-- Work instruction --
Exactly reproduce all the records, keeping pictures out of the copy.

-- Entries shown --
============
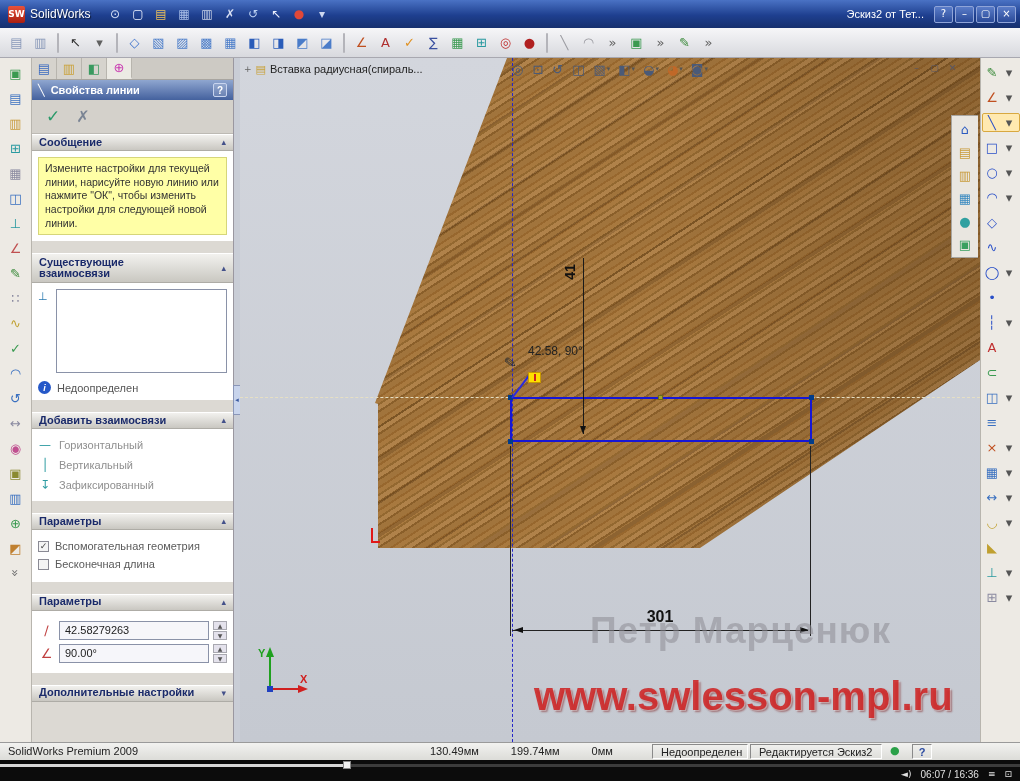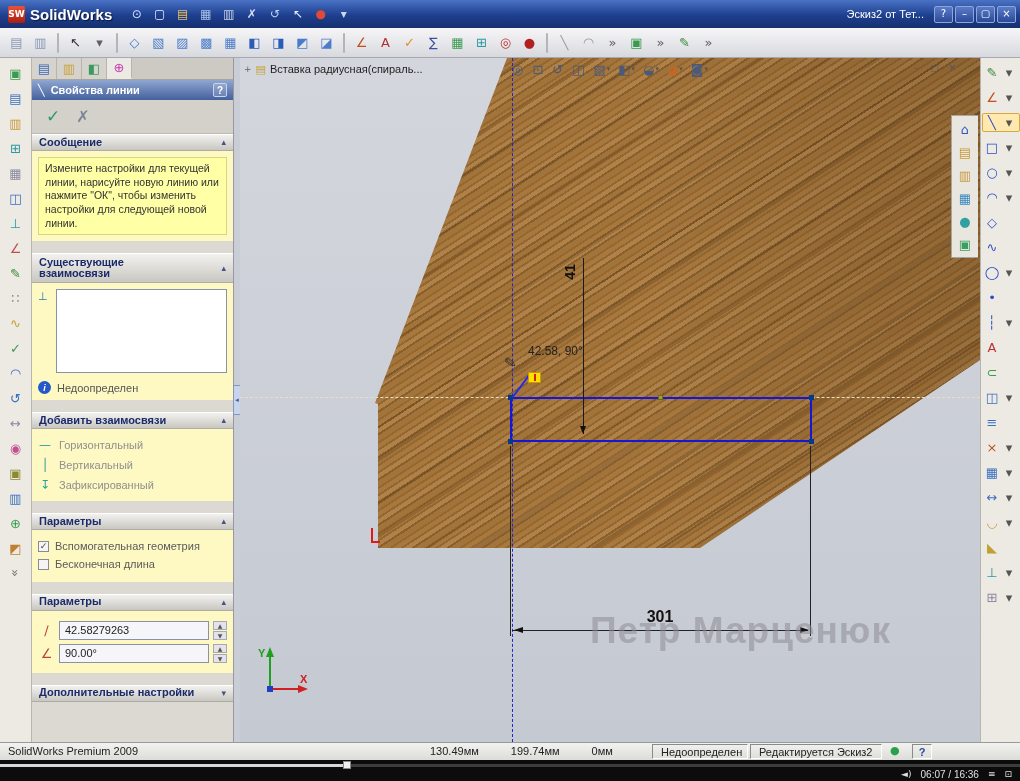--- a/index.html
+++ b/index.html
@@ -13,21 +13,21 @@
 
   
   .titlebar {
     position:absolute; top:0; left:0; right:0; height:28px;
     background: linear-gradient(#4a72c4, #1e3f8f 55%, #16306e);
     display:flex; align-items:center; color:#fff;
   }
   .logo { display:flex; align-items:center; gap:5px; padding:0 8px; }
   .logo-sq { width:17px; height:17px; border-radius:2px; background:linear-gradient(#e8523a,#a81e10);
     color:#fff; font-weight:bold; font-size:9px; display:flex; align-items:center; justify-content:center; }
-  .logo-text { font-weight:bold; font-size:15px; text-shadow:1px 1px 1px rgba(0,0,0,.6); }
+  .logo-text { font-weight:normal; font-size:12px; text-shadow:1px 1px 1px rgba(0,0,0,.6); }
   .menubar { display:flex; }
   .menu-item { padding:3px 9px; font-size:11px; cursor:default; }
   .tb1 { display:flex; gap:2px; margin-left:6px; }
   .tb1 .ibtn { width:21px; height:20px; display:flex; align-items:center; justify-content:center; font-size:12px; border-radius:2px; }
   .doc-title { margin-left:auto; font-size:11px; padding-right:10px; white-space:nowrap; }
   .win-controls { display:flex; gap:2px; padding-right:4px; }
   .wbtn { width:19px; height:17px; border:1px solid #8fa4d8; border-radius:2px;
     background:linear-gradient(#5a7cc8,#2a4a98); color:#fff; font-size:10px;
     display:flex; align-items:center; justify-content:center; }
 
@@ -67,21 +67,21 @@
   .pm-ok { color:#2a9a6a; font-size:17px; font-weight:bold; }
   .pm-cancel { color:#7a8494; font-size:16px; font-weight:bold; }
 
   .sec-h { margin-top:12px; height:17px; background:linear-gradient(#f2f1ee,#c9c7c1);
     border-top:1px solid #fff; border-bottom:1px solid #aeaca6;
     color:#1a2a6a; font-weight:bold; display:flex; align-items:center; padding:0 7px; position:relative; line-height:1.05; }
   .sec-h.first { margin-top:0; }
   .sec-h.two { height:30px; }
   .sec-h.two .lbl { max-width:118px; }
   .sec-h .chev { position:absolute; right:7px; font-size:9px; color:#44518a; }
-  .sec-body { background:#fef9c3; padding:6px 6px; }
+  .sec-body { background:#ffffff; padding:6px 6px; }
 
   .msg-box { background:#ffffa6; border:1px solid #d6d67a; padding:4px 6px; color:#333;
     font-size:10.5px; line-height:1.3; }
 
   .rel-row { display:flex; gap:4px; }
   .rel-icon { width:14px; color:#2a7ab0; font-size:11px; padding-top:2px; }
   .rel-box { flex:1; height:84px; background:#fff; border:1px solid #8a92a8; }
   .info-row { display:flex; align-items:center; gap:6px; margin-top:8px; }
   .info-i { width:13px; height:13px; border-radius:50%; background:#2558c8; color:#fff;
     font-size:9px; font-style:italic; font-weight:bold; display:flex; align-items:center; justify-content:center; }
@@ -657,20 +657,21 @@
       <line x1="16" y1="48" x2="16" y2="14" stroke="#1fa01f" stroke-width="2"></line>
       <polygon points="16,6 12,16 20,16" fill="#1fa01f"></polygon>
       <line x1="16" y1="48" x2="46" y2="48" stroke="#d02020" stroke-width="2"></line>
       <polygon points="54,48 44,44 44,52" fill="#d02020"></polygon>
       <rect x="13" y="45" width="6" height="6" fill="#2040c0"></rect>
       <text x="4" y="16" font-size="11" fill="#1fa01f" font-weight="bold">Y</text>
       <text x="46" y="42" font-size="11" fill="#d02020" font-weight="bold">X</text>
     </svg>
 
     <div class="wm1">Петр Марценюк</div>
+    <div class="wm2">www.swlesson-mpl.ru</div>
 
     <div class="vtab">
       <span class="exp g">+</span>
       <span class="ficon g">▤</span>
       <span>Вставка радиусная(спираль...</span>
     </div>
 
     <div class="hud">
 
         <div class="ibtn">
============
-- Exercise response --
--- a/index.html
+++ b/index.html
@@ -13,21 +13,21 @@
 
   
   .titlebar {
     position:absolute; top:0; left:0; right:0; height:28px;
     background: linear-gradient(#4a72c4, #1e3f8f 55%, #16306e);
     display:flex; align-items:center; color:#fff;
   }
   .logo { display:flex; align-items:center; gap:5px; padding:0 8px; }
   .logo-sq { width:17px; height:17px; border-radius:2px; background:linear-gradient(#e8523a,#a81e10);
     color:#fff; font-weight:bold; font-size:9px; display:flex; align-items:center; justify-content:center; }
-  .logo-text { font-weight:bold; font-size:15px; text-shadow:1px 1px 1px rgba(0,0,0,.6); }
+  .logo-text { font-weight:normal; font-size:12px; text-shadow:1px 1px 1px rgba(0,0,0,.6); }
   .menubar { display:flex; }
   .menu-item { padding:3px 9px; font-size:11px; cursor:default; }
   .tb1 { display:flex; gap:2px; margin-left:6px; }
   .tb1 .ibtn { width:21px; height:20px; display:flex; align-items:center; justify-content:center; font-size:12px; border-radius:2px; }
   .doc-title { margin-left:auto; font-size:11px; padding-right:10px; white-space:nowrap; }
   .win-controls { display:flex; gap:2px; padding-right:4px; }
   .wbtn { width:19px; height:17px; border:1px solid #8fa4d8; border-radius:2px;
     background:linear-gradient(#5a7cc8,#2a4a98); color:#fff; font-size:10px;
     display:flex; align-items:center; justify-content:center; }
 
@@ -67,21 +67,21 @@
   .pm-ok { color:#2a9a6a; font-size:17px; font-weight:bold; }
   .pm-cancel { color:#7a8494; font-size:16px; font-weight:bold; }
 
   .sec-h { margin-top:12px; height:17px; background:linear-gradient(#f2f1ee,#c9c7c1);
     border-top:1px solid #fff; border-bottom:1px solid #aeaca6;
     color:#1a2a6a; font-weight:bold; display:flex; align-items:center; padding:0 7px; position:relative; line-height:1.05; }
   .sec-h.first { margin-top:0; }
   .sec-h.two { height:30px; }
   .sec-h.two .lbl { max-width:118px; }
   .sec-h .chev { position:absolute; right:7px; font-size:9px; color:#44518a; }
-  .sec-body { background:#fef9c3; padding:6px 6px; }
+  .sec-body { background:#ffffff; padding:6px 6px; }
 
   .msg-box { background:#ffffa6; border:1px solid #d6d67a; padding:4px 6px; color:#333;
     font-size:10.5px; line-height:1.3; }
 
   .rel-row { display:flex; gap:4px; }
   .rel-icon { width:14px; color:#2a7ab0; font-size:11px; padding-top:2px; }
   .rel-box { flex:1; height:84px; background:#fff; border:1px solid #8a92a8; }
   .info-row { display:flex; align-items:center; gap:6px; margin-top:8px; }
   .info-i { width:13px; height:13px; border-radius:50%; background:#2558c8; color:#fff;
     font-size:9px; font-style:italic; font-weight:bold; display:flex; align-items:center; justify-content:center; }
@@ -657,20 +657,21 @@
       <line x1="16" y1="48" x2="16" y2="14" stroke="#1fa01f" stroke-width="2"></line>
       <polygon points="16,6 12,16 20,16" fill="#1fa01f"></polygon>
       <line x1="16" y1="48" x2="46" y2="48" stroke="#d02020" stroke-width="2"></line>
       <polygon points="54,48 44,44 44,52" fill="#d02020"></polygon>
       <rect x="13" y="45" width="6" height="6" fill="#2040c0"></rect>
       <text x="4" y="16" font-size="11" fill="#1fa01f" font-weight="bold">Y</text>
       <text x="46" y="42" font-size="11" fill="#d02020" font-weight="bold">X</text>
     </svg>
 
     <div class="wm1">Петр Марценюк</div>
+    <div class="wm2">www.swlesson-mpl.ru</div>
 
     <div class="vtab">
       <span class="exp g">+</span>
       <span class="ficon g">▤</span>
       <span>Вставка радиусная(спираль...</span>
     </div>
 
     <div class="hud">
 
         <div class="ibtn">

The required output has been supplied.